··· Working data

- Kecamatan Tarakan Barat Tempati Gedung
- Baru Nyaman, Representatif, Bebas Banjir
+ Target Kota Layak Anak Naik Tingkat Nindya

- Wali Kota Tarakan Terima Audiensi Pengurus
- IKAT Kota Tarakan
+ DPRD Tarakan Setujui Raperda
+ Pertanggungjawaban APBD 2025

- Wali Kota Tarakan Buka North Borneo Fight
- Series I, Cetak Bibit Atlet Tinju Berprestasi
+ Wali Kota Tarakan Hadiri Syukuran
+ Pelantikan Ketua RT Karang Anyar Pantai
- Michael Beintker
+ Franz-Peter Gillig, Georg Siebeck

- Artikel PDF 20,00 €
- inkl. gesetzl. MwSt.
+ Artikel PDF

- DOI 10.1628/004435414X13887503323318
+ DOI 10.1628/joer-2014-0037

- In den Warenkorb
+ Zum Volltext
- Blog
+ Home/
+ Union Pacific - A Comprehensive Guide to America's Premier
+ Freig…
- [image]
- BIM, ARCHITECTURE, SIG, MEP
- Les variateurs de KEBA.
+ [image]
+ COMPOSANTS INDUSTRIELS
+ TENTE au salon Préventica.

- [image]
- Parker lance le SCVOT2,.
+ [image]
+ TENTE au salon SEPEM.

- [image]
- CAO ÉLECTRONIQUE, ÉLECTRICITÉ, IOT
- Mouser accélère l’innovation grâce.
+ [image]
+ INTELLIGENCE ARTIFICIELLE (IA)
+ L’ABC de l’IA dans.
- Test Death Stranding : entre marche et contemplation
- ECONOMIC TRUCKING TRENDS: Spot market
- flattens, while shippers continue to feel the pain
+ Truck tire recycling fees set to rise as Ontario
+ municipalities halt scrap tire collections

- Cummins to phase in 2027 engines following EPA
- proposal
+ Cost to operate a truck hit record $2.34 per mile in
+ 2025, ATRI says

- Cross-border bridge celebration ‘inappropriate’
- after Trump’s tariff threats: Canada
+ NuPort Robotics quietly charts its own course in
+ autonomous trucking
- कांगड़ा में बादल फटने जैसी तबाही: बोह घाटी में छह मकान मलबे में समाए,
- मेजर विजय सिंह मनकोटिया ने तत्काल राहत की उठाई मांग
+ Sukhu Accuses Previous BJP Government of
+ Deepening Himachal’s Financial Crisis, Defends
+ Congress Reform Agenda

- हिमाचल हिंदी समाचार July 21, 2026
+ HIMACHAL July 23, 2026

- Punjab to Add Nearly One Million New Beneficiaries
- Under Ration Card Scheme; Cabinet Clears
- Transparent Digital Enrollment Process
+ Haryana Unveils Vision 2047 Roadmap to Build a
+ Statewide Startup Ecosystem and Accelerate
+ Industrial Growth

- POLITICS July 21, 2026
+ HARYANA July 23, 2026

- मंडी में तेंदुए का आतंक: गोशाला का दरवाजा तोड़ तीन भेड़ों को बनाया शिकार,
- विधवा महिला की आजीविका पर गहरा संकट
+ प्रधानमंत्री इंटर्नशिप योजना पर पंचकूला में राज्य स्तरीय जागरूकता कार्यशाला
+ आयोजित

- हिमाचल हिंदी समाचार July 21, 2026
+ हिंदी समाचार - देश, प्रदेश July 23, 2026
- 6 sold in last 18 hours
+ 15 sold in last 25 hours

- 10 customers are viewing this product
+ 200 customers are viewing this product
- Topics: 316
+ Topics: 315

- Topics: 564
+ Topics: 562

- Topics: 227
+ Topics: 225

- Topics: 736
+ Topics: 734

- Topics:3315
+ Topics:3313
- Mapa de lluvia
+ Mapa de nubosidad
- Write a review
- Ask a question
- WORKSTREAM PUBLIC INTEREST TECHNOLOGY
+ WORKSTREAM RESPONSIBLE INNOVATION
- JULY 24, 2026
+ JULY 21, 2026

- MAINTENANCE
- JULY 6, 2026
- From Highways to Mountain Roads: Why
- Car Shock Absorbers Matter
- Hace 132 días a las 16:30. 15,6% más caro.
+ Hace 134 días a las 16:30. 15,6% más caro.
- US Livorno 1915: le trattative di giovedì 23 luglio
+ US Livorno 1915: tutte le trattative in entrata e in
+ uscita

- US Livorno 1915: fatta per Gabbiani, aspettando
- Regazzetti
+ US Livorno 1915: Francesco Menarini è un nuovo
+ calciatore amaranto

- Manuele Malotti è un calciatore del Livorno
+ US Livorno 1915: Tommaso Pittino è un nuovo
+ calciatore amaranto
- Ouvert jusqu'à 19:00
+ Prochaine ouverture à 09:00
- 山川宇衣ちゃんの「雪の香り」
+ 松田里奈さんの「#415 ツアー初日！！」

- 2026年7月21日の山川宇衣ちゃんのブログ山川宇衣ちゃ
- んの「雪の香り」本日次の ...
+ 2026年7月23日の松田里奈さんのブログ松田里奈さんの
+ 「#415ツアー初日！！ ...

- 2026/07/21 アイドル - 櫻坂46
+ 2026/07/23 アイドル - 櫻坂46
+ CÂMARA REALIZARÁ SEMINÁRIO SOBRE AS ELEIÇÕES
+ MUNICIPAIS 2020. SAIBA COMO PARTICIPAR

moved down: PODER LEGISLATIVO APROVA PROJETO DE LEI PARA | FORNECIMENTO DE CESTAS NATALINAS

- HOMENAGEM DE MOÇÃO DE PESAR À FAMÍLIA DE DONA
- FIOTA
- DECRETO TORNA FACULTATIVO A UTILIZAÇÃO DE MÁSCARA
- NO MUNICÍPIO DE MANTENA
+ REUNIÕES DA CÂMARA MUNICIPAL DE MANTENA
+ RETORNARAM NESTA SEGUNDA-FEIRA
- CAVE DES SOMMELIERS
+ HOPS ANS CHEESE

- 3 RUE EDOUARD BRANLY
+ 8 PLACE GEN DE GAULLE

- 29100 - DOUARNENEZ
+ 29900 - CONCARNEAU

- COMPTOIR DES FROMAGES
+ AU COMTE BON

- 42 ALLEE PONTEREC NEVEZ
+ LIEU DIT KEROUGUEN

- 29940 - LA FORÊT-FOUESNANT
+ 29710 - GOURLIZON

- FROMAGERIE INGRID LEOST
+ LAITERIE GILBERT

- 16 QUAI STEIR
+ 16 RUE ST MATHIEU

······

From the first line to the last, transcribe the data exactly.

- Kecamatan Tarakan Barat Tempati Gedung
- Baru Nyaman, Representatif, Bebas Banjir
+ Target Kota Layak Anak Naik Tingkat Nindya

- Wali Kota Tarakan Terima Audiensi Pengurus
- IKAT Kota Tarakan
+ DPRD Tarakan Setujui Raperda
+ Pertanggungjawaban APBD 2025

- Wali Kota Tarakan Buka North Borneo Fight
- Series I, Cetak Bibit Atlet Tinju Berprestasi
+ Wali Kota Tarakan Hadiri Syukuran
+ Pelantikan Ketua RT Karang Anyar Pantai
- Michael Beintker
+ Franz-Peter Gillig, Georg Siebeck

- Artikel PDF 20,00 €
- inkl. gesetzl. MwSt.
+ Artikel PDF

- DOI 10.1628/004435414X13887503323318
+ DOI 10.1628/joer-2014-0037

- In den Warenkorb
+ Zum Volltext
- Blog
+ Home/
+ Union Pacific - A Comprehensive Guide to America's Premier
+ Freig…
- [image]
- BIM, ARCHITECTURE, SIG, MEP
- Les variateurs de KEBA.
+ [image]
+ COMPOSANTS INDUSTRIELS
+ TENTE au salon Préventica.

- [image]
- Parker lance le SCVOT2,.
+ [image]
+ TENTE au salon SEPEM.

- [image]
- CAO ÉLECTRONIQUE, ÉLECTRICITÉ, IOT
- Mouser accélère l’innovation grâce.
+ [image]
+ INTELLIGENCE ARTIFICIELLE (IA)
+ L’ABC de l’IA dans.
- Test Death Stranding : entre marche et contemplation
- ECONOMIC TRUCKING TRENDS: Spot market
- flattens, while shippers continue to feel the pain
+ Truck tire recycling fees set to rise as Ontario
+ municipalities halt scrap tire collections

- Cummins to phase in 2027 engines following EPA
- proposal
+ Cost to operate a truck hit record $2.34 per mile in
+ 2025, ATRI says

- Cross-border bridge celebration ‘inappropriate’
- after Trump’s tariff threats: Canada
+ NuPort Robotics quietly charts its own course in
+ autonomous trucking
- कांगड़ा में बादल फटने जैसी तबाही: बोह घाटी में छह मकान मलबे में समाए,
- मेजर विजय सिंह मनकोटिया ने तत्काल राहत की उठाई मांग
+ Sukhu Accuses Previous BJP Government of
+ Deepening Himachal’s Financial Crisis, Defends
+ Congress Reform Agenda

- हिमाचल हिंदी समाचार July 21, 2026
+ HIMACHAL July 23, 2026

- Punjab to Add Nearly One Million New Beneficiaries
- Under Ration Card Scheme; Cabinet Clears
- Transparent Digital Enrollment Process
+ Haryana Unveils Vision 2047 Roadmap to Build a
+ Statewide Startup Ecosystem and Accelerate
+ Industrial Growth

- POLITICS July 21, 2026
+ HARYANA July 23, 2026

- मंडी में तेंदुए का आतंक: गोशाला का दरवाजा तोड़ तीन भेड़ों को बनाया शिकार,
- विधवा महिला की आजीविका पर गहरा संकट
+ प्रधानमंत्री इंटर्नशिप योजना पर पंचकूला में राज्य स्तरीय जागरूकता कार्यशाला
+ आयोजित

- हिमाचल हिंदी समाचार July 21, 2026
+ हिंदी समाचार - देश, प्रदेश July 23, 2026
- 6 sold in last 18 hours
+ 15 sold in last 25 hours

- 10 customers are viewing this product
+ 200 customers are viewing this product
- Topics: 316
+ Topics: 315

- Topics: 564
+ Topics: 562

- Topics: 227
+ Topics: 225

- Topics: 736
+ Topics: 734

- Topics:3315
+ Topics:3313
- Mapa de lluvia
+ Mapa de nubosidad
- Write a review
- Ask a question
- WORKSTREAM PUBLIC INTEREST TECHNOLOGY
+ WORKSTREAM RESPONSIBLE INNOVATION
- JULY 24, 2026
+ JULY 21, 2026

- MAINTENANCE
- JULY 6, 2026
- From Highways to Mountain Roads: Why
- Car Shock Absorbers Matter
- Hace 132 días a las 16:30. 15,6% más caro.
+ Hace 134 días a las 16:30. 15,6% más caro.
- US Livorno 1915: le trattative di giovedì 23 luglio
+ US Livorno 1915: tutte le trattative in entrata e in
+ uscita

- US Livorno 1915: fatta per Gabbiani, aspettando
- Regazzetti
+ US Livorno 1915: Francesco Menarini è un nuovo
+ calciatore amaranto

- Manuele Malotti è un calciatore del Livorno
+ US Livorno 1915: Tommaso Pittino è un nuovo
+ calciatore amaranto
- Ouvert jusqu'à 19:00
+ Prochaine ouverture à 09:00
- 山川宇衣ちゃんの「雪の香り」
+ 松田里奈さんの「#415 ツアー初日！！」

- 2026年7月21日の山川宇衣ちゃんのブログ山川宇衣ちゃ
- んの「雪の香り」本日次の ...
+ 2026年7月23日の松田里奈さんのブログ松田里奈さんの
+ 「#415ツアー初日！！ ...

- 2026/07/21 アイドル - 櫻坂46
+ 2026/07/23 アイドル - 櫻坂46
+ CÂMARA REALIZARÁ SEMINÁRIO SOBRE AS ELEIÇÕES
+ MUNICIPAIS 2020. SAIBA COMO PARTICIPAR

moved down: PODER LEGISLATIVO APROVA PROJETO DE LEI PARA | FORNECIMENTO DE CESTAS NATALINAS

- HOMENAGEM DE MOÇÃO DE PESAR À FAMÍLIA DE DONA
- FIOTA
- DECRETO TORNA FACULTATIVO A UTILIZAÇÃO DE MÁSCARA
- NO MUNICÍPIO DE MANTENA
+ REUNIÕES DA CÂMARA MUNICIPAL DE MANTENA
+ RETORNARAM NESTA SEGUNDA-FEIRA
- CAVE DES SOMMELIERS
+ HOPS ANS CHEESE

- 3 RUE EDOUARD BRANLY
+ 8 PLACE GEN DE GAULLE

- 29100 - DOUARNENEZ
+ 29900 - CONCARNEAU

- COMPTOIR DES FROMAGES
+ AU COMTE BON

- 42 ALLEE PONTEREC NEVEZ
+ LIEU DIT KEROUGUEN

- 29940 - LA FORÊT-FOUESNANT
+ 29710 - GOURLIZON

- FROMAGERIE INGRID LEOST
+ LAITERIE GILBERT

- 16 QUAI STEIR
+ 16 RUE ST MATHIEU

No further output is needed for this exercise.